Quiconque dirigera LFI en 2027 devra faire appel aux parties de la société française qui sont désenchantées, mais qui n'ont actuellement aucune affiliation avec la gauche. Ce problème est illustré par les manifestations d'agriculteurs en cours. Comme lors des précédents épisodes de troubles, le gouvernement tente de mettre un terme aux manifestations tandis que les partis de gauche et de droite rivalisent pour tirer parti de la situation politique. LFI devrait être dans une position avantageuse, puisque son manifeste appelle à une réforme radicale de l'agriculture - en rejetant les accords de libre-échange adoptés au Parlement européen - et que l'un de ses alliés, la Confédération paysanne, figure parmi les organisateurs du mouvement.

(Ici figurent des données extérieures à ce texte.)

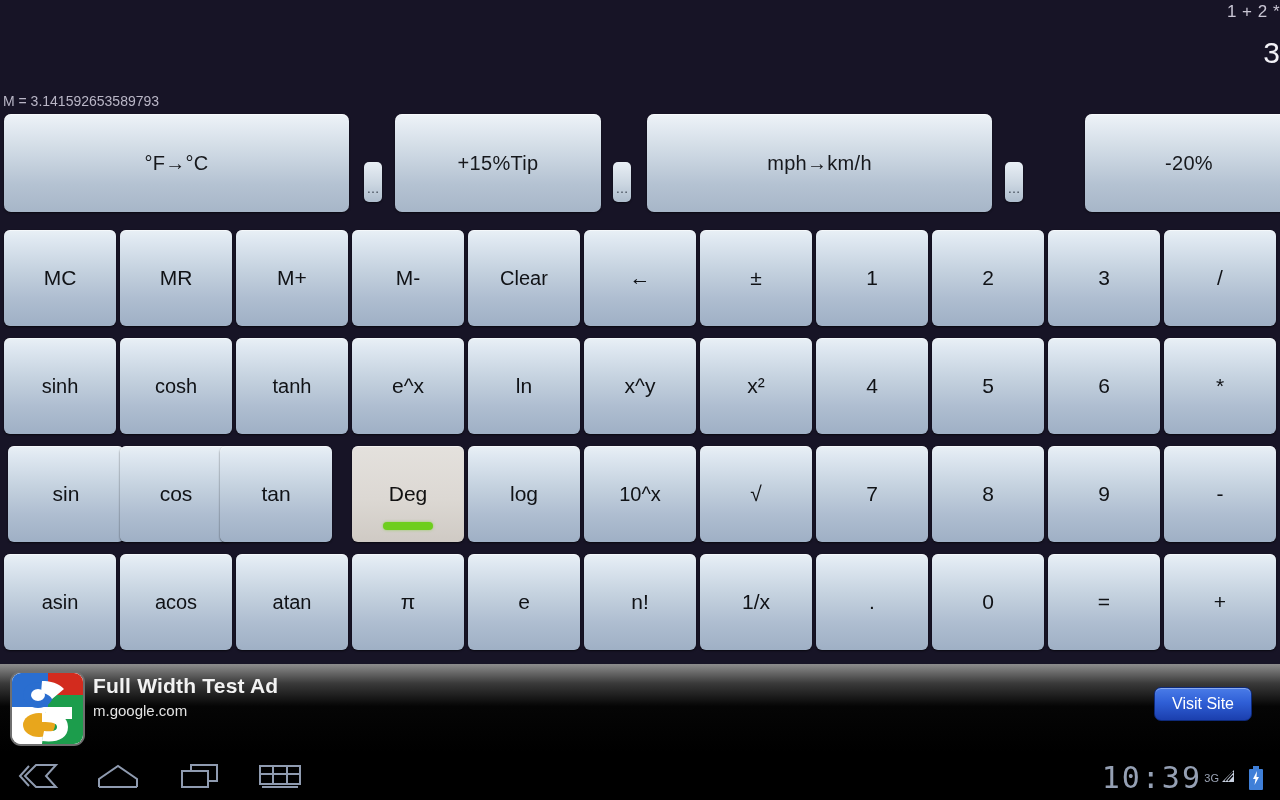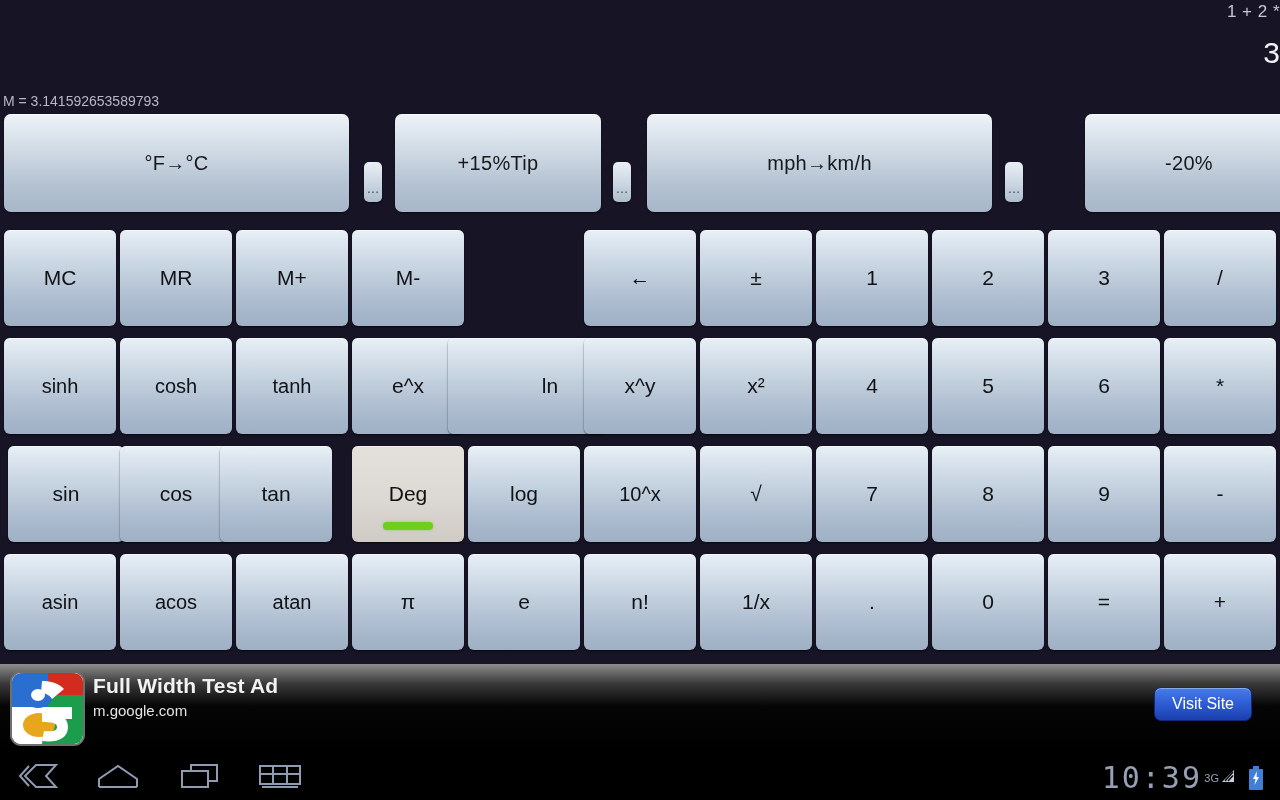"Clear" div.key { html: none -> <div>Clear</div> }
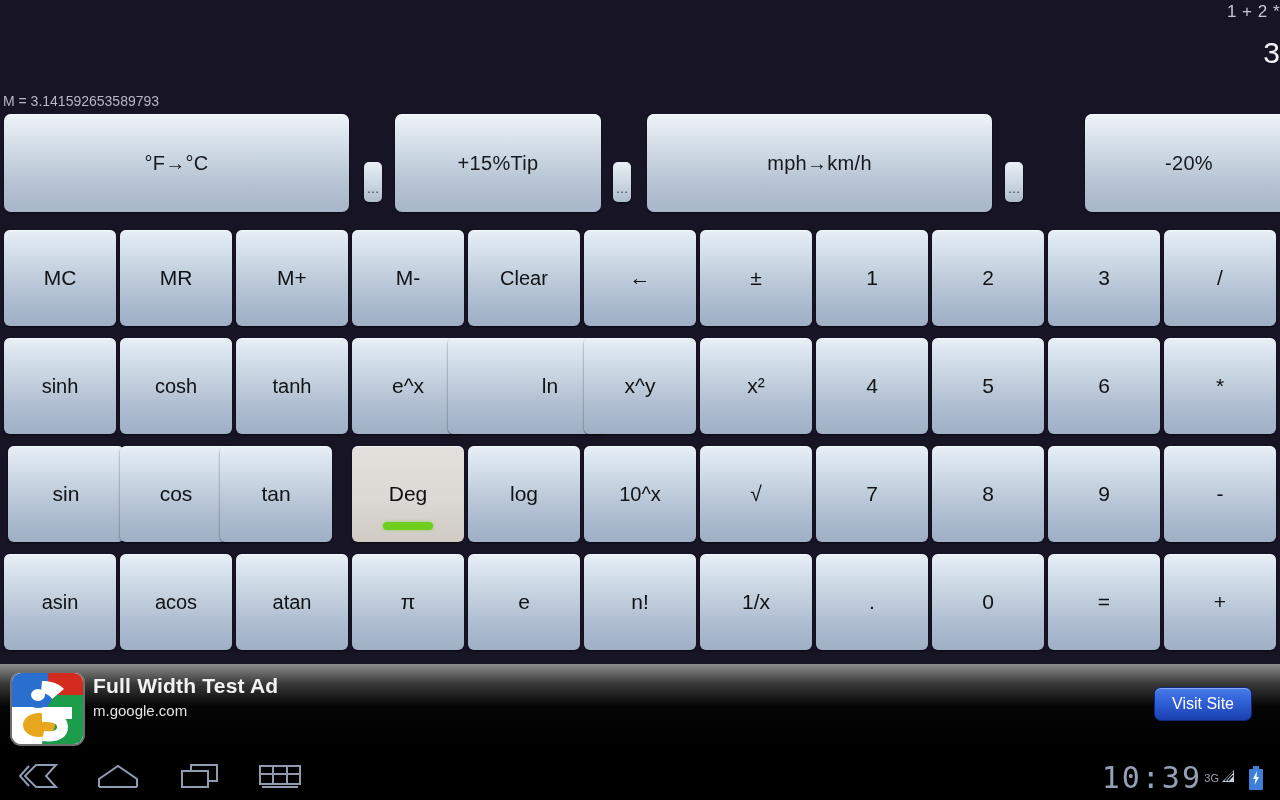"ln" div.key { left: 448px -> 468px; padding-left: 46px -> none }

Pourtant, le parti a eu du mal à s'implanter, en partie parce que les médias ont mis l'accent sur les éléments réactionnaires des manifestations et sur leur rejet de l'environnementalisme.  Pour tenter d'inverser la tendance, M. Ruffin s'est frotté aux agriculteurs lors du Salon international de l'agriculture, que M. Mélenchon a boycotté au cours de la dernière décennie, en organisant son propre contre-salon qui promeut l'agriculture paysanne au détriment de l'agro-industrie. Pourtant, ni l'un ni l'autre n'a réussi à faire de son parti un véhicule des intérêts des agriculteurs.

 

Au cours des prochaines années, les deux factions devront répondre à un certain nombre de questions difficiles. Est-il possible de changer les allégeances des électeurs de Le Pen ? Cela peut-il se faire sans aliéner la base électorale actuelle de LFI ? Et l'alliance avec le centre gauche ne risque-t-elle pas de corrompre le projet ? Inversement, la stratégie du conflit permanent est-elle capable d'atteindre un électorat plus large ? La gauche radicale peut-elle gagner sans le centre gauche ? Y a-t-il un nombre suffisant d'abstentionnistes qui pourraient être activés ? Quelle que soit la voie choisie par le parti, il devra agir dans un climat politique turbulent et de plus en plus hostile à la gauche. Les institutions de la Cinquième République - l'Etat, les médias, les partis traditionnels, les grandes entreprises, la police - sont déterminées à écraser la rébellion que représente LFI. Inverser la dérive réactionnaire de la France sera une tâche herculéenne.